La recensione del film "L'audizione", di Ina Weisse nelle sale dal 5 Maggio

Recensione a cura di Mario Turco

Una delle sfide cinematografiche più interessanti è dirigere l’occhio della macchina da presa verso un protagonista, si perdoni il francesismo, particolarmente stronzo. Tornando alla terminologia più propriamente manualistica, non un villain– come il Joker di Todd Philips, ad esempio – né un loser – come uno dei tanti assoli filmici dei comici statunitensi – ma un personaggio sgradevole che ha pochissimi punti di contatto con lo spettatore. La difficoltà principale sta proprio in questa mancata corrispondenza emozionale su due fronti che non deve diventare triangolazione perché se anche l’autore enfatizza il proprio distacco dalla storia narrata il rischio è che a fine lungometraggio ci si chieda il senso di un’operazione così cerebrale. 


“L’audizione”, di Ina Weisse in uscita in Italia il 5 maggio 2022 distribuito da Pier Francesco Aiello per PFA Films ed Emme Cinematografic, sembra pendere pericolosamente per gran parte della sua durata verso questa sorta d’apatia diegetica, salvo riscattarsi nel finale grazie ad una bella scelta di sceneggiatura che ha il merito di gettare un’interessante luce retroattiva di introspezione. L’opera seconda della regista tedesca trova una distribuzione italiana ben due anni dopo il suo debutto avvenuto in anteprima nazionale al Bif&st 2020 e, dopo essere stato già presentato al 44° Toronto International Film Festival, approda nelle sale confidando in una riscoperta da parte del pubblico d’essai che potrebbe (e dovrebbe, ci sbilanciamo noi) garantirgli una seconda vita. Anna Bronsky (la meravigliosa Nina Hoss) è un’algida insegnante di violino in un prestigioso liceo musicale di Berlino. Durante gli esami di ammissione annuali della scuola la donna viene rapita dal talento grezzo dell’altrettanto glaciale Alexander Paraskevas (Ilja Monti) e lo fa ammettere al conservatorio contro il volere dei colleghi ai quali invece sembra troppo acerbo. Anna è affascinata dall’allievo, dal suo impegno e dal suo potenziale in una maniera via via crescente, tanto da metterlo consapevolmente in competizione col figlio di 10 anni, Jonas (Serafin Mishiev), che frequenta la stessa scuola e non è invece particolarmente predisposto a sottostare alla rigida autorità materna in ambito musicale. 
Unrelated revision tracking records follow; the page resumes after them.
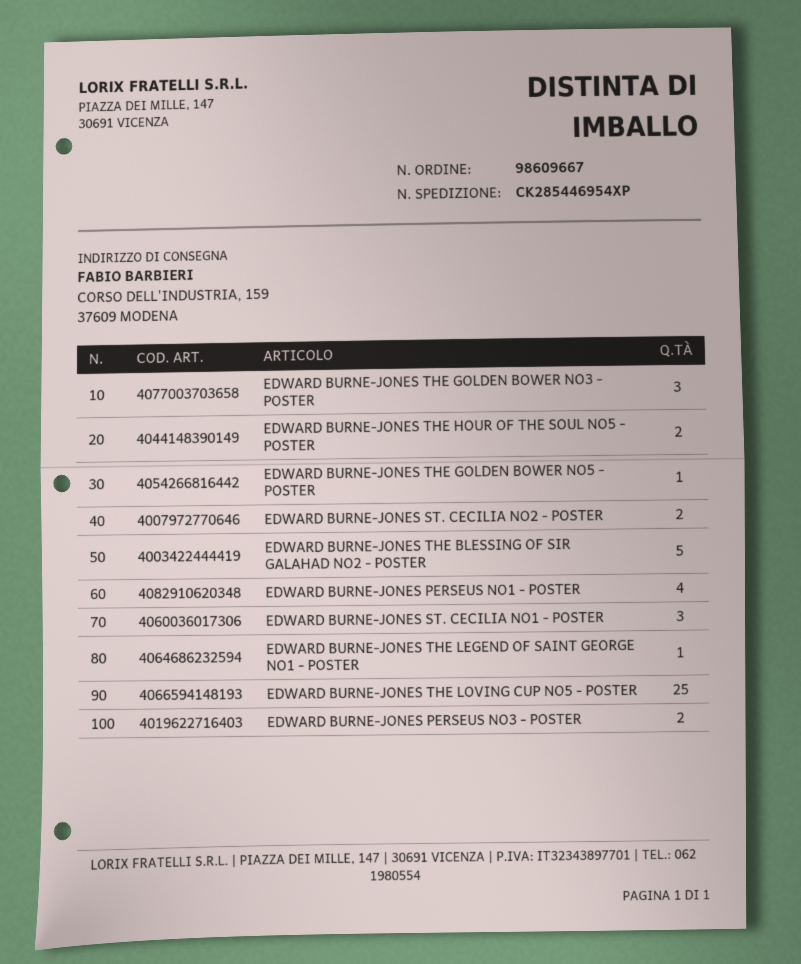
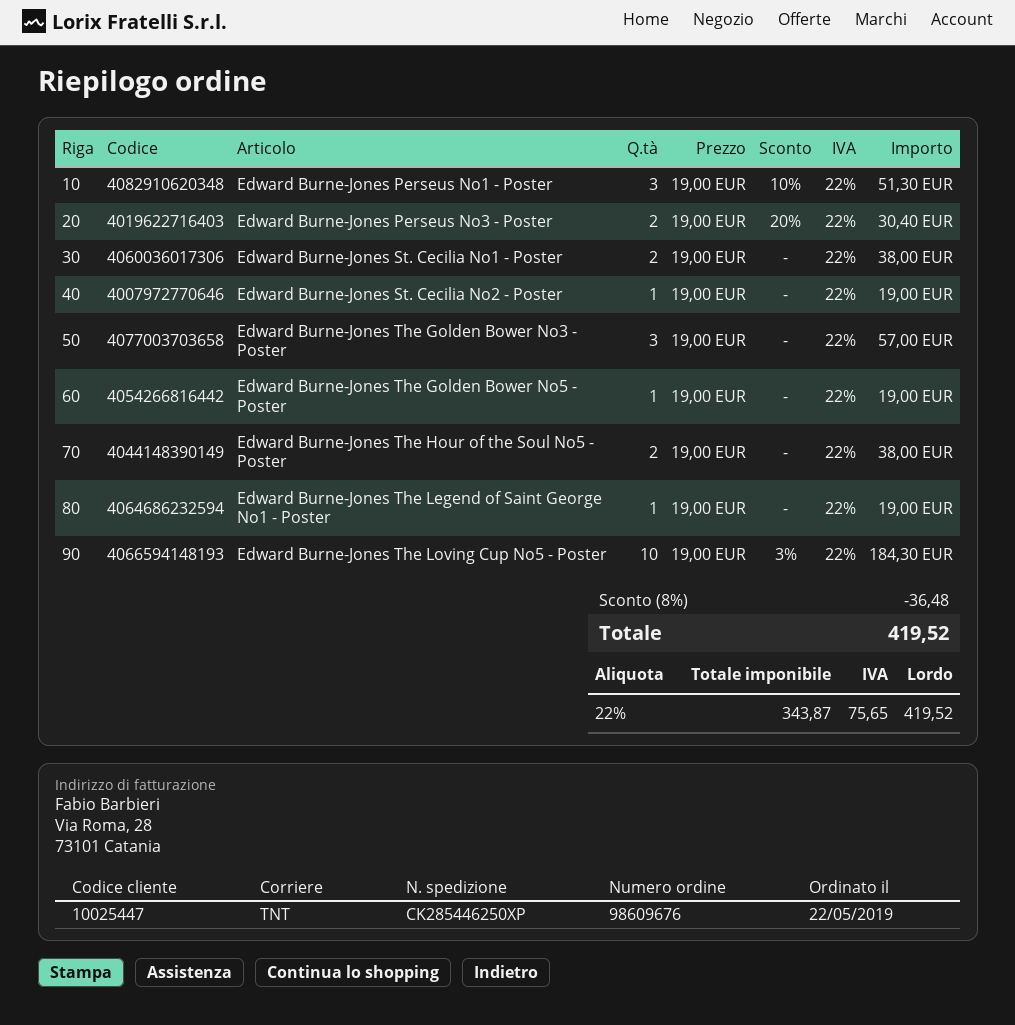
order number: 98609667 -> 98609676
tracking number: CK285446954XP -> CK285446250XP
EDWARD BURNE-JONES ST. CECILIA NO2 - POSTER: 2 -> 1
EDWARD BURNE-JONES THE BLESSING OF SIR GALAHAD NO2 - POSTER: 5 -> none
EDWARD BURNE-JONES PERSEUS NO1 - POSTER: 4 -> 3
EDWARD BURNE-JONES ST. CECILIA NO1 - POSTER: 3 -> 2
EDWARD BURNE-JONES THE LOVING CUP NO5 - POSTER: 25 -> 10

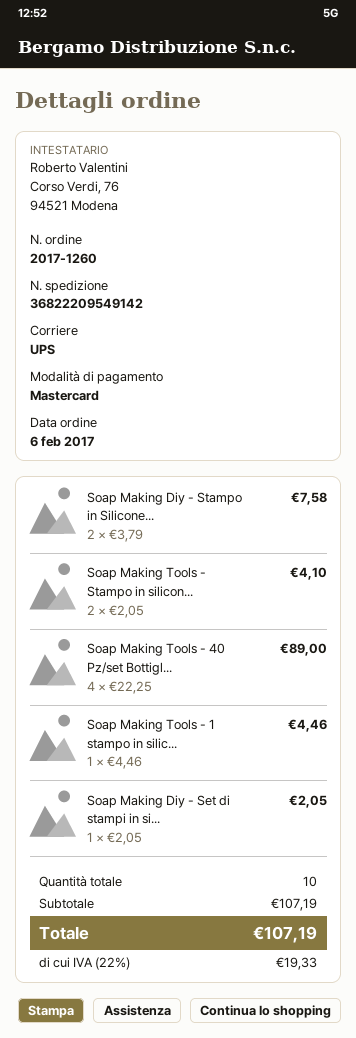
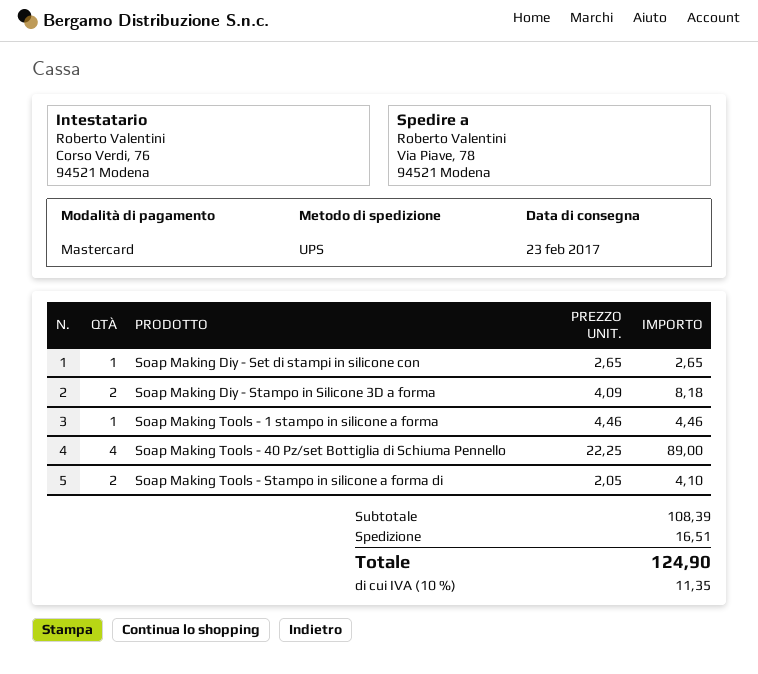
Soap Making Diy - Stampo in Silicone...: 2 x 3.79 = 7.58 -> 2 x 4.09 = 8.18
Soap Making Diy - Set di stampi in si...: 1 x 2.05 = 2.05 -> 1 x 2.65 = 2.65
subtotal: 107.19 -> 108.39
shipping: none -> 16.51
tax: 22% = 19.33 -> 10% = 11.35
total: 107.19 -> 124.90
Co-sceneggiato dalla stessa regista insieme a Daphne Charizani, “L’audizione” fa della sua ambientazione il perno attorno a cui muovere possibili motivazioni sociali ed altrettanto plausibili tracce psicologiche per la condotta di una donna complessata e particolarmente a disagio nonostante l’agiatezza economica e il buon marito, il liutaio francese Philippe Bronsky (l’affascinante Simon Abkarian). Come dice Ina Weisse: "Il mondo della musica, in questo senso, che è molto orientato alla competizione per raggiungere l’eccellenza, era lo sfondo ideale per raccontare questa storia, per descrivere questo personaggio”. In effetto il lungometraggio narra sfruttando tutti i topoi del cinema europeo “impegnato” – asfissianti scene in interni laccati e distinti, atarassia dei suoi protagonisti, palette cromatica asciugata su pochi colori dominanti – un preciso spaccato di vita di una donna che non vive le magistrali note di Bach e dell’illustre consesso di cui fa parte né come missione né come passione ma più semplicemente come dovere di classe. In questo senso l’insistenza dello sguardo della MdP sull’ansia di Anna che le impedisce di suonare nei concerti è fatta risalire dalla regista all’altrettanto maniacale educazione paterna che le ha fatto ereditare suo malgrado, come spesso capita in queste famiglie ultra-rigide, quest’alienante vena pedagogica. Se Anna fallisce come musicista – l’esibizione al teatro dove si fa scappare l’archetto per la tensione – fa altrettanto come moglie considerando la relazione fedifraga col collega insegnante, portata avanti anche questa più come “usanza” alto-borghese che come reale scappatoia da un matrimonio tutto sommato non particolarmente problematico. Conscia di questa sua colpa (il merito del film è non di dichiararlo esplicitamente ma lasciare che filtri dai significativi non-detti), ecco allora che a ridosso del saggio di fine anno del suo allievo Anna si fa consumare dalla tensione inasprendo fisicamente i suoi esercizi ed umiliando il laconico Alexander. “L’audizione”, come anticipato all’inizio, ha però un colpo di coda finale che solleva un ulteriore velo di ambiguità sulla sua protagonista e ci lascia con una domanda lancinante: e se anche l’affermazione del suo discepolo in realtà per l’insegnante è un modo surrettizio di affermare il proprio ego?